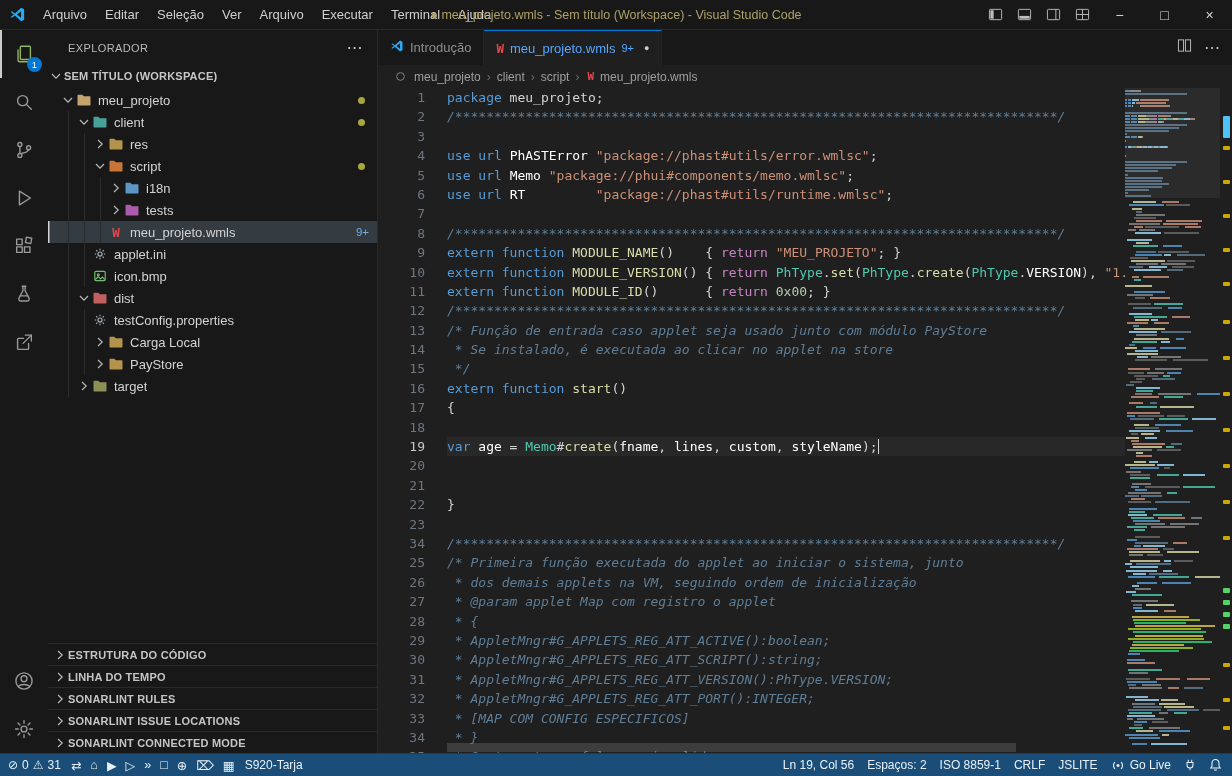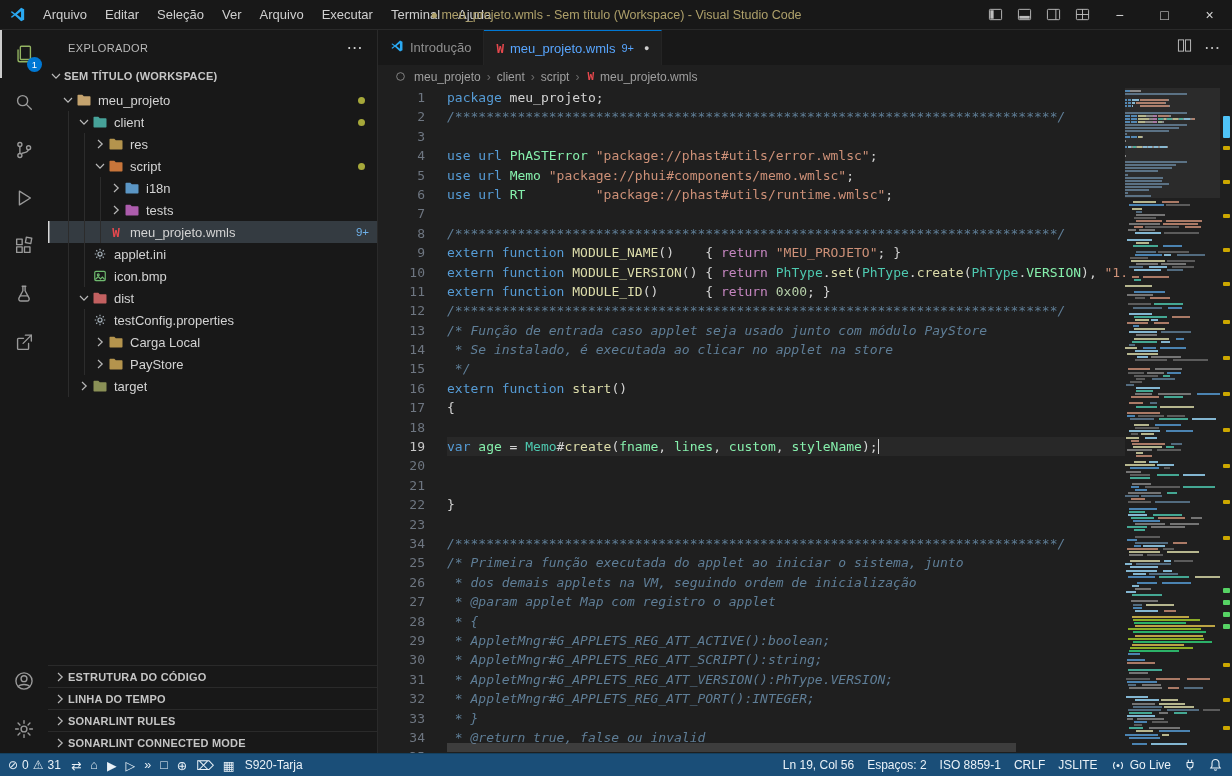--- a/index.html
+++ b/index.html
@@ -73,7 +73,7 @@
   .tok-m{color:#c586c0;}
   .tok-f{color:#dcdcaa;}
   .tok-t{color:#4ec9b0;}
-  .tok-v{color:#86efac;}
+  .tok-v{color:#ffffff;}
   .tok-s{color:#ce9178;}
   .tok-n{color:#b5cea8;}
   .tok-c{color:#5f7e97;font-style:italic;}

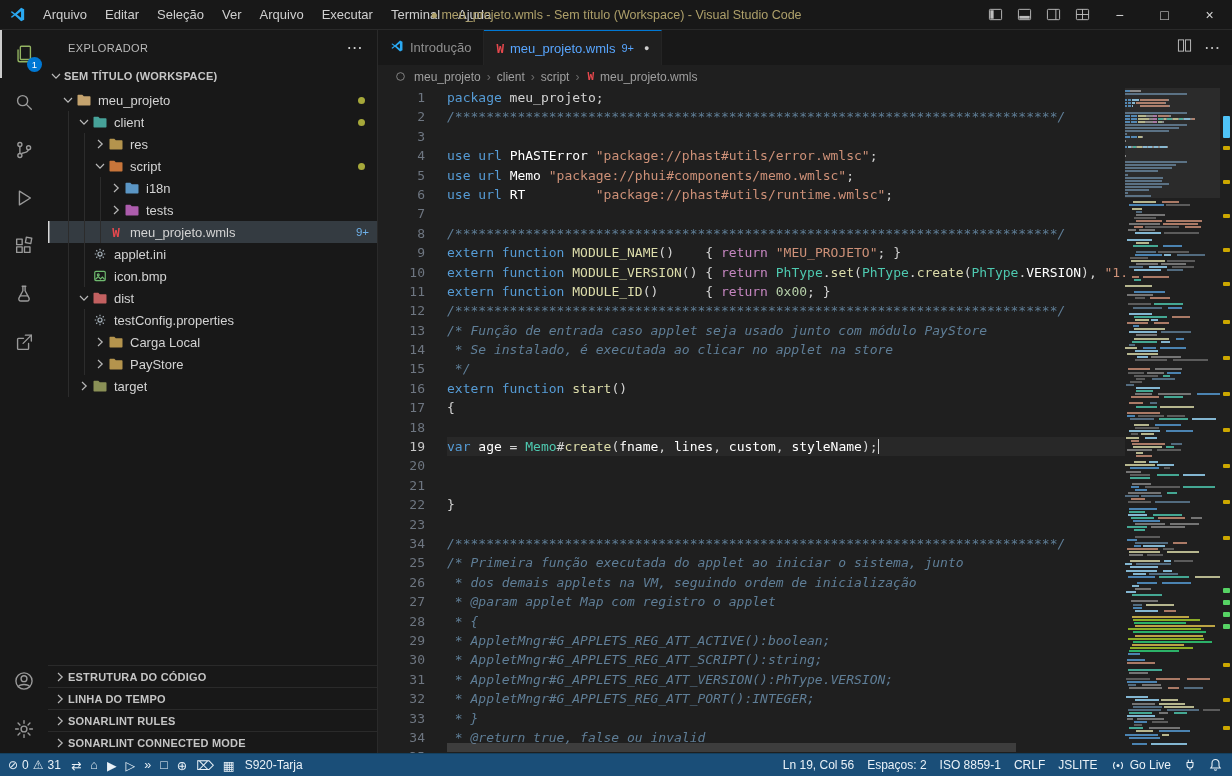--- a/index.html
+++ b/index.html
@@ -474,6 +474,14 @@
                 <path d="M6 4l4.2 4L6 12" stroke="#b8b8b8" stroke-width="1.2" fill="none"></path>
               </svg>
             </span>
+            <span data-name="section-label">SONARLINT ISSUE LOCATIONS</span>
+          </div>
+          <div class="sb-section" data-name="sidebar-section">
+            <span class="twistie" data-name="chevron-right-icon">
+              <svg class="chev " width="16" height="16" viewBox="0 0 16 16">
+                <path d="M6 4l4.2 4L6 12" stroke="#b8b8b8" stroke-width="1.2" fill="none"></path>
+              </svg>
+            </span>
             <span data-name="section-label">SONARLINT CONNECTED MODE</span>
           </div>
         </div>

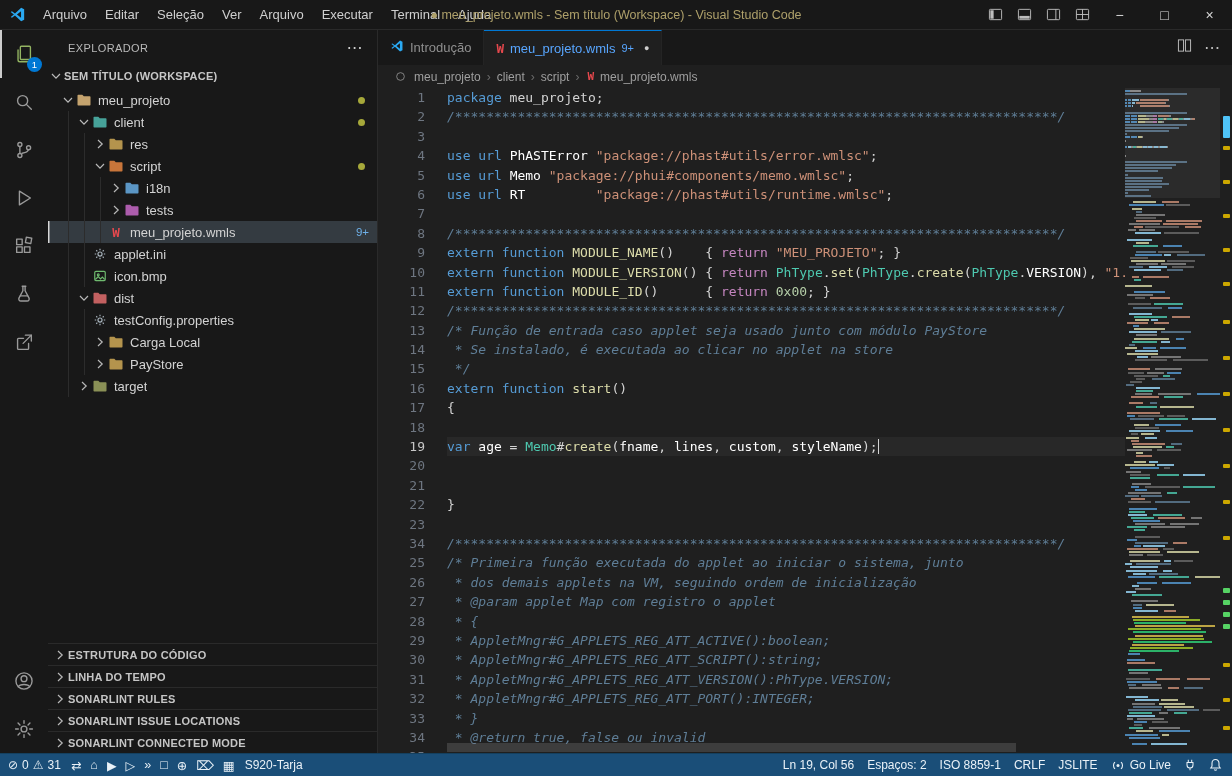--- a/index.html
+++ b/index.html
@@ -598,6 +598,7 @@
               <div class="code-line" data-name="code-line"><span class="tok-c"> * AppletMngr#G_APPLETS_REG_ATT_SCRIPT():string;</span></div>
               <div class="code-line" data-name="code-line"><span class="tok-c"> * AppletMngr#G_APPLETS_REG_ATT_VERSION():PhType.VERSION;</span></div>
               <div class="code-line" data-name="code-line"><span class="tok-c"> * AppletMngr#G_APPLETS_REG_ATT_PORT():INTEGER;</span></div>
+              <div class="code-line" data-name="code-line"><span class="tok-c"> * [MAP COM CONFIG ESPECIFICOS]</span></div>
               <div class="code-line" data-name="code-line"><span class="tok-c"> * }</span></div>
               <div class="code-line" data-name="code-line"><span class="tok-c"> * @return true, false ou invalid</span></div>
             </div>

--- --- ---

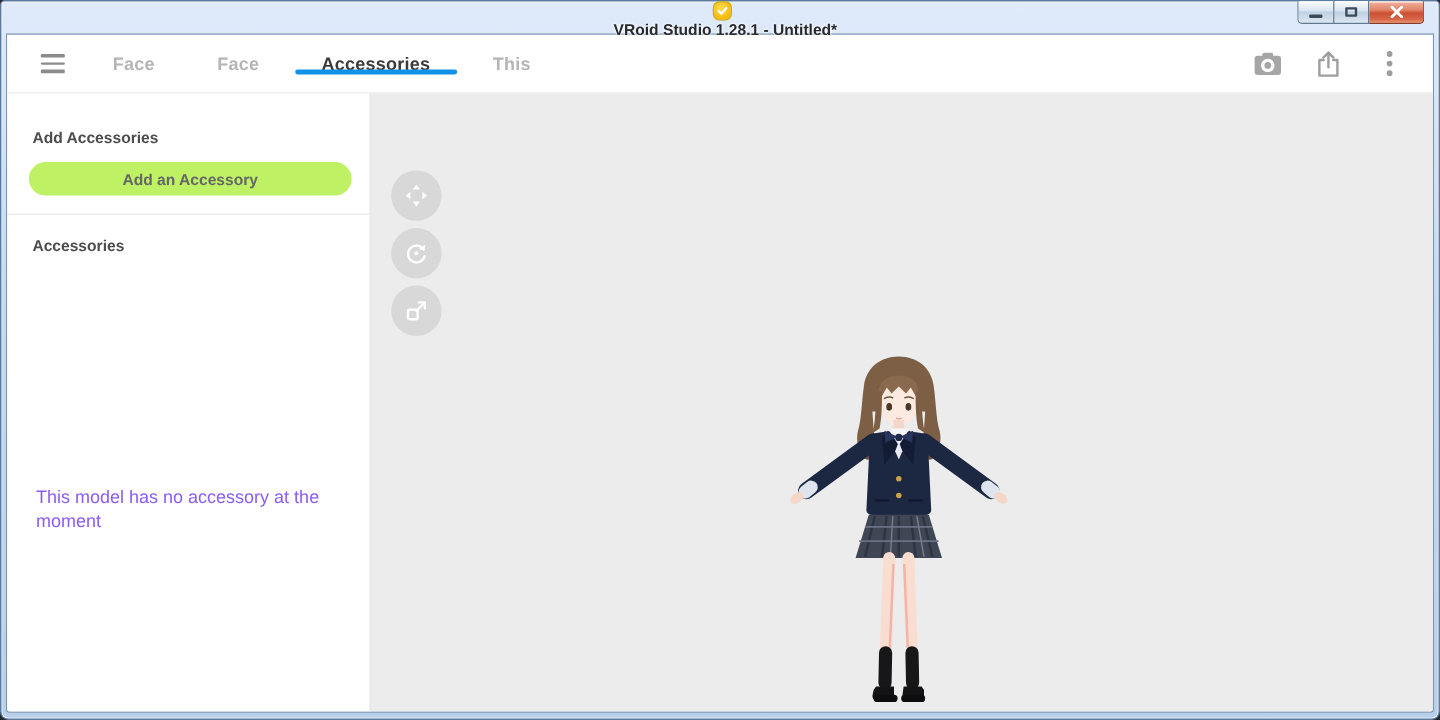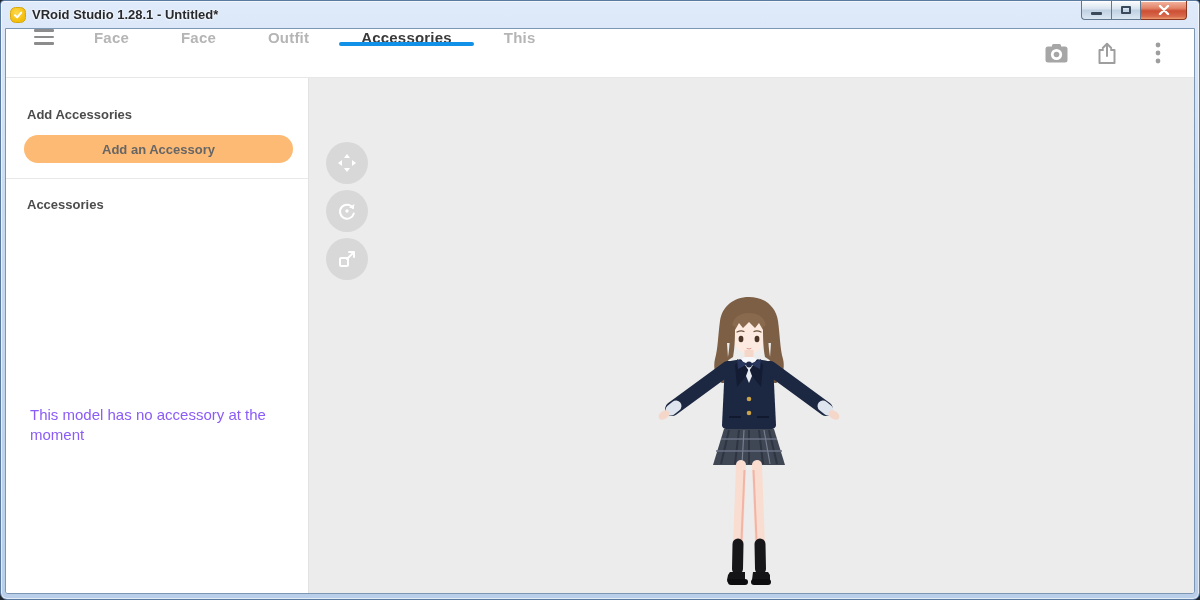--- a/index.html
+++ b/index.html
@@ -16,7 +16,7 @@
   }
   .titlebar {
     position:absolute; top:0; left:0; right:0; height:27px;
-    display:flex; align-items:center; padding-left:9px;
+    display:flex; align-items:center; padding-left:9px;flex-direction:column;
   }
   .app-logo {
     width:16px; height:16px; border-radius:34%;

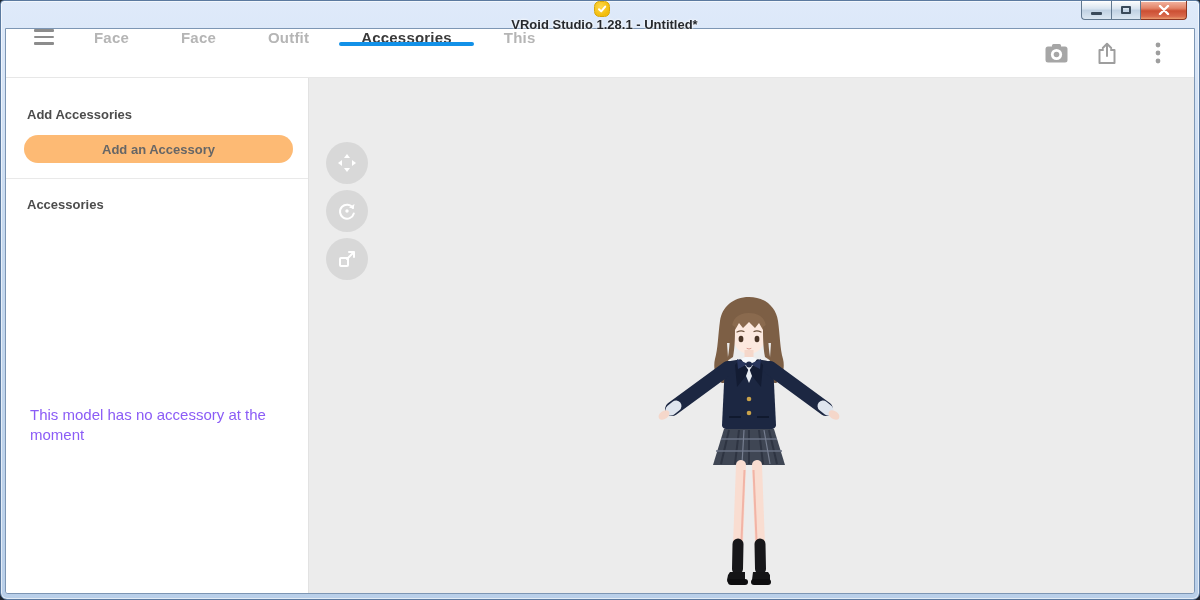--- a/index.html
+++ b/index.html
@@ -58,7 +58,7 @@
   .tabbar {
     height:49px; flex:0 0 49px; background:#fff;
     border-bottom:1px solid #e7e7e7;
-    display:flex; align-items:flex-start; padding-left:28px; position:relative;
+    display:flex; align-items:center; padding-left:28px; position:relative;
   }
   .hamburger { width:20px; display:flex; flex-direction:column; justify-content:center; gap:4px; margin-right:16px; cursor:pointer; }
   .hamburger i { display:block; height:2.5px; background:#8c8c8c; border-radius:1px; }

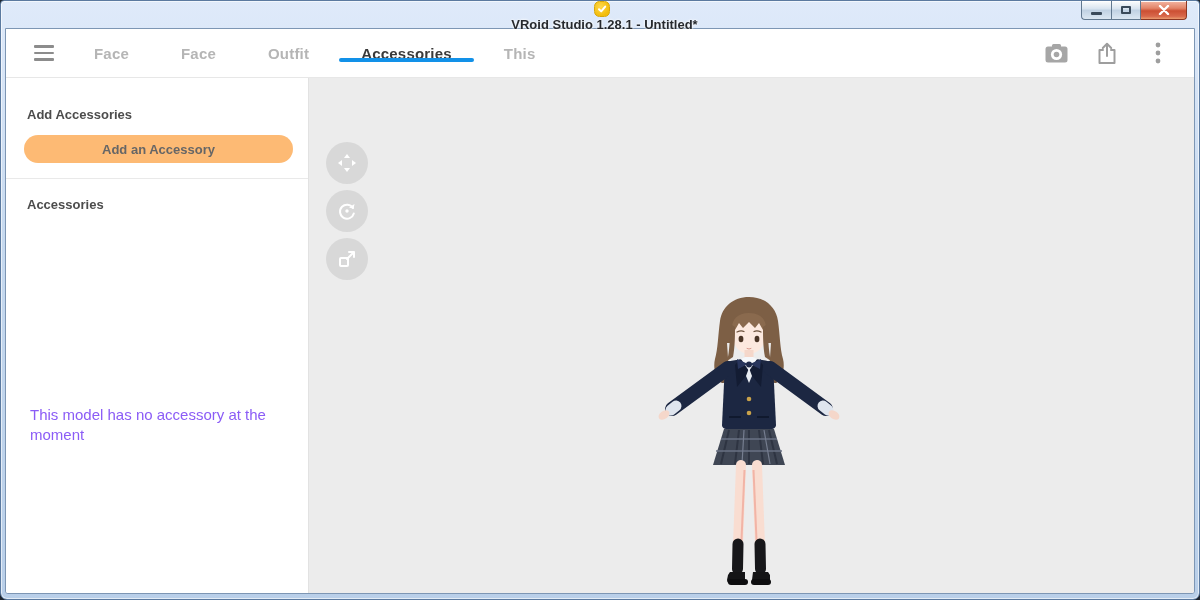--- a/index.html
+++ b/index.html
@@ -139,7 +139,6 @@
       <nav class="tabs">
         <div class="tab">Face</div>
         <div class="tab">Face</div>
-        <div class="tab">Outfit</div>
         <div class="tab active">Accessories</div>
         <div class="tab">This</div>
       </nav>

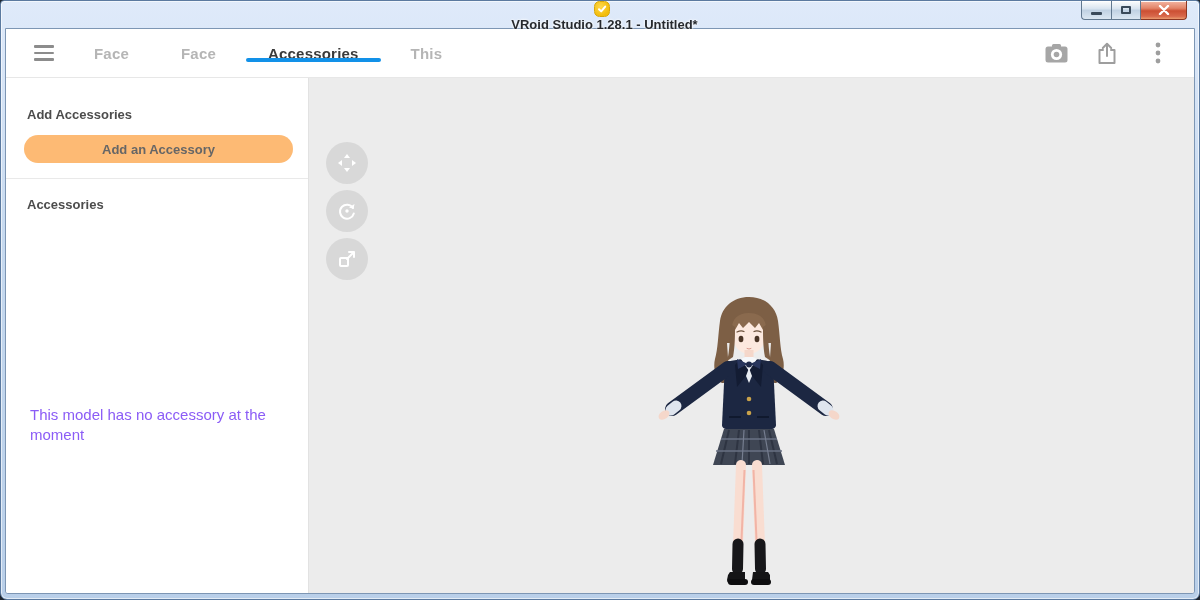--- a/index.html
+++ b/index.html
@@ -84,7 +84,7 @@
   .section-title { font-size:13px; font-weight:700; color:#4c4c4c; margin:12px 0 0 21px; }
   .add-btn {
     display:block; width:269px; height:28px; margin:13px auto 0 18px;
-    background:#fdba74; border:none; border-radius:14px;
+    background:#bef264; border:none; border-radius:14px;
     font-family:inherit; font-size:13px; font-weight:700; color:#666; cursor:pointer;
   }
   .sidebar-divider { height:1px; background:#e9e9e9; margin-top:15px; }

--- --- ---

### EXERCISE
Tell how many lines in the listing include the string "hamburger", and write nothing but that number.

### RESPONSE AREA
2